Definition of Penile Cancer
Penile cancer is a disease in which cancer cells form in the tissues of the penis.
Symptoms of Penile Cancer
Penile cancer may begin as a blister on the head, foreskin, or shaft of the penis. It may manifest as a wart-like growth that discharges blood or foul-smelling liquid. The patient might notice:
- Penile lesions
- Lumps or ulcers
- Swollen lymph nodes
- Discharge from wound
Causes of Penile Cancer
Human Papilloma Virus (HPV): A common infection that is passed from one person to another by means of sexual contact.
Increased age: Most cases of penile cancer are in men over the age of 50 years old. Cases of patients under 40 are not as common.
Smoking: Men who smoke may actually be more likely to develop penile cancer.
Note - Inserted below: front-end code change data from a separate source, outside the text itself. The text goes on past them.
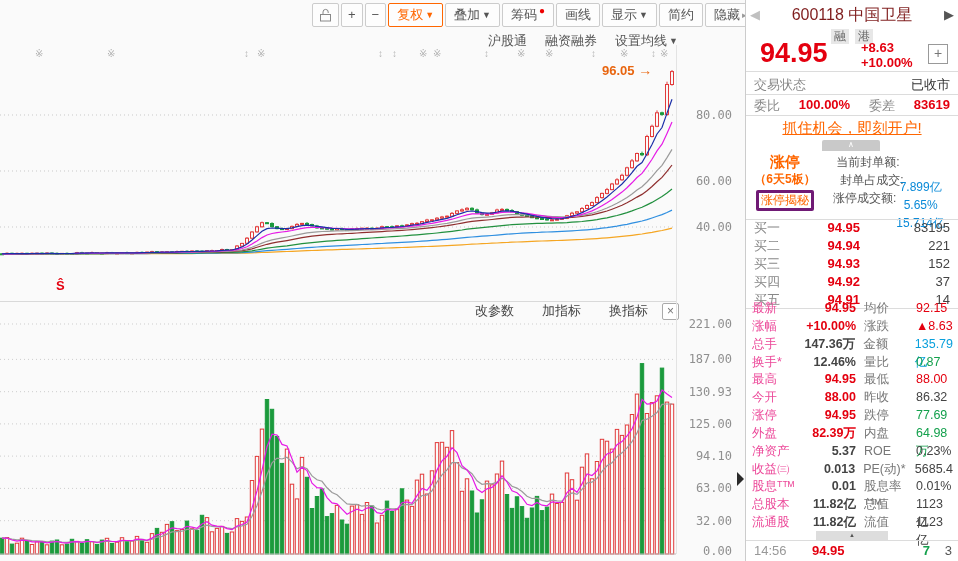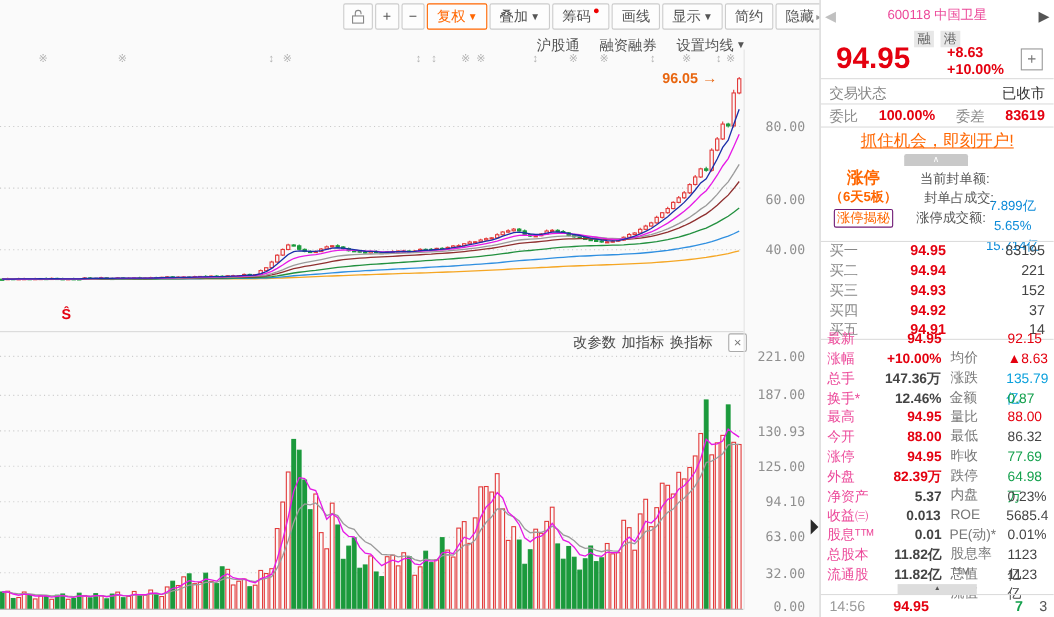"600118 中国卫星" #title-row { color: #ec4899 -> #7f1d1d; font-size: 12px -> 16px }
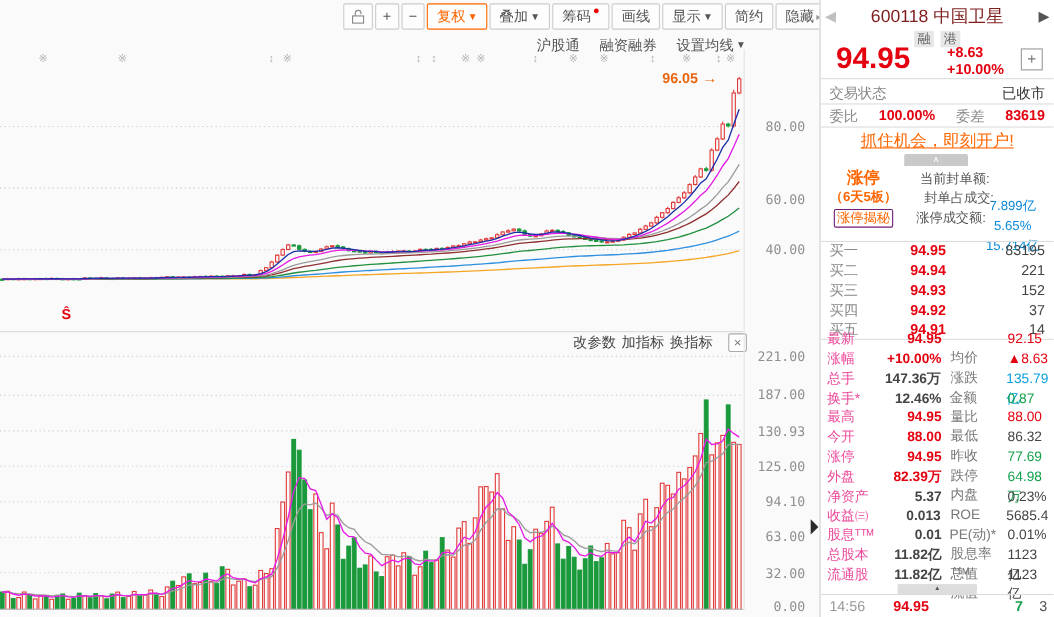"涨停揭秘" #limit-btn { border: 1px solid #701a75 -> 3px solid #701a75 }
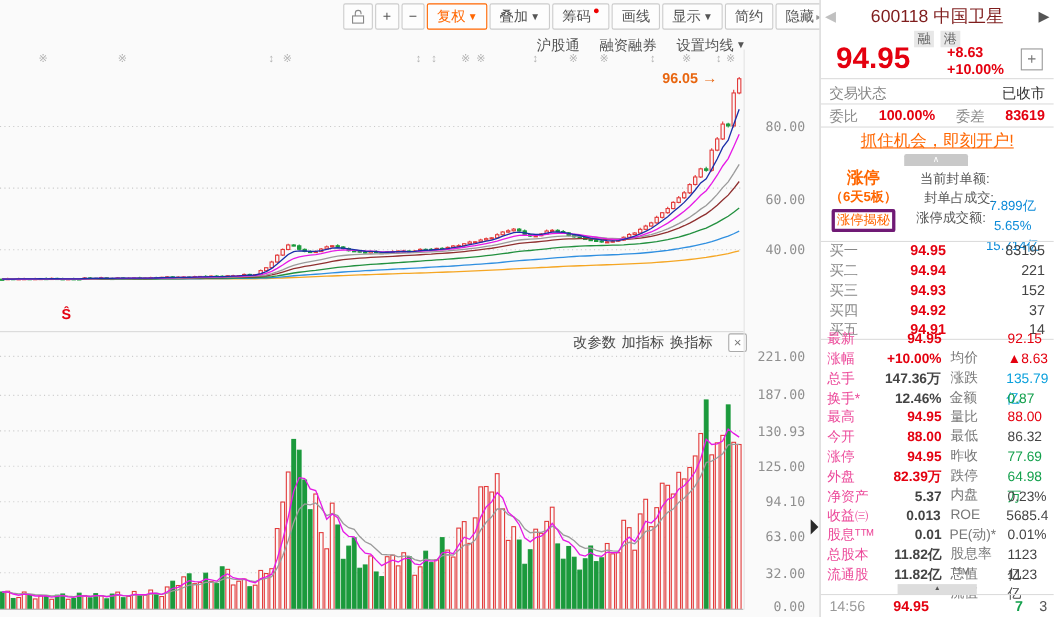"改参数" span { gap: 5px -> 28px }
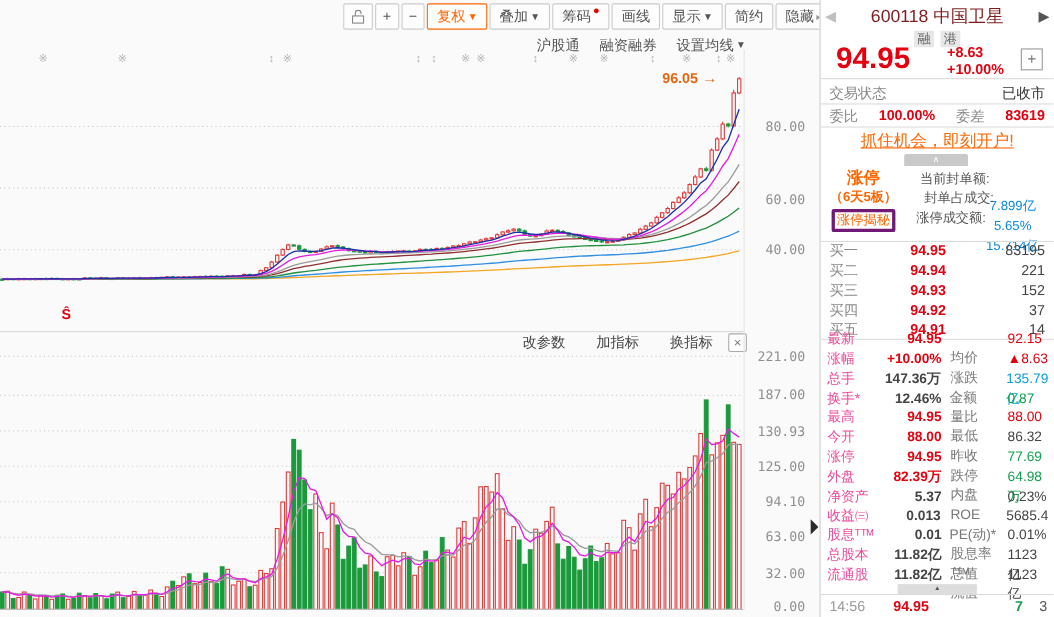"均价" .srow .sl2 { margin-top: 17px -> none }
Researchers believe that the chemicals in cigarette smoke may damage the DNA of cells in the penis, increasing the risk of developing cancer.
Weakened Immune System: The immune system exists to fight infection and disease in the body. If a patient has a weakened immune system, they may be at higher risk of cancer in general, which includes penile cancer.
Psoriasis: Psoriasis is a chronic skin condition treated with a combination of light therapy and a drug called psoralen. This treatment is known as PUVA (psoralen and ultraviolet A) and can also be used as a cancer treatment. However, men who have had PUVA appear to have an increased risk of penile cancer.
Treatment of Penile Cancer
Mohs surgery: A surgery in which visible lesions on the skin are removed in several steps. First, a thin layer of cancerous tissue is removed. Then, thin layers of tissue are examined one a time to check for cancer cells and removed if necessary. The process continues until the tissue viewed under a microscope shows no remaining cancer, thus leaving as much healthy tissue as possible intact.
Laser surgery: A surgical procedure in which a laser beam is used as a knife to make bloodless cuts in tissue or to remove a surface lesion such as a tumor.
Cryosurgery: A treatment that uses an instrument to freeze and destroy abnormal tissue. This type of treatment is also known as cryotherapy.
Circumcision: Surgery to remove part or the entire foreskin of the penis.
Wide local excision: Surgery in which the cancer and some normal tissue around it are removed.
Amputation: Surgery to remove part or the entire penis. If part of the penis is removed, it is known as a partial penectomy. If the entire penis is removed, it is then referred to as a total penectomy.
Inguinal lymph node dissection: Removal of unilateral or bilateral inguinal lymph nodes; reserved for cases of advanced penile cancer.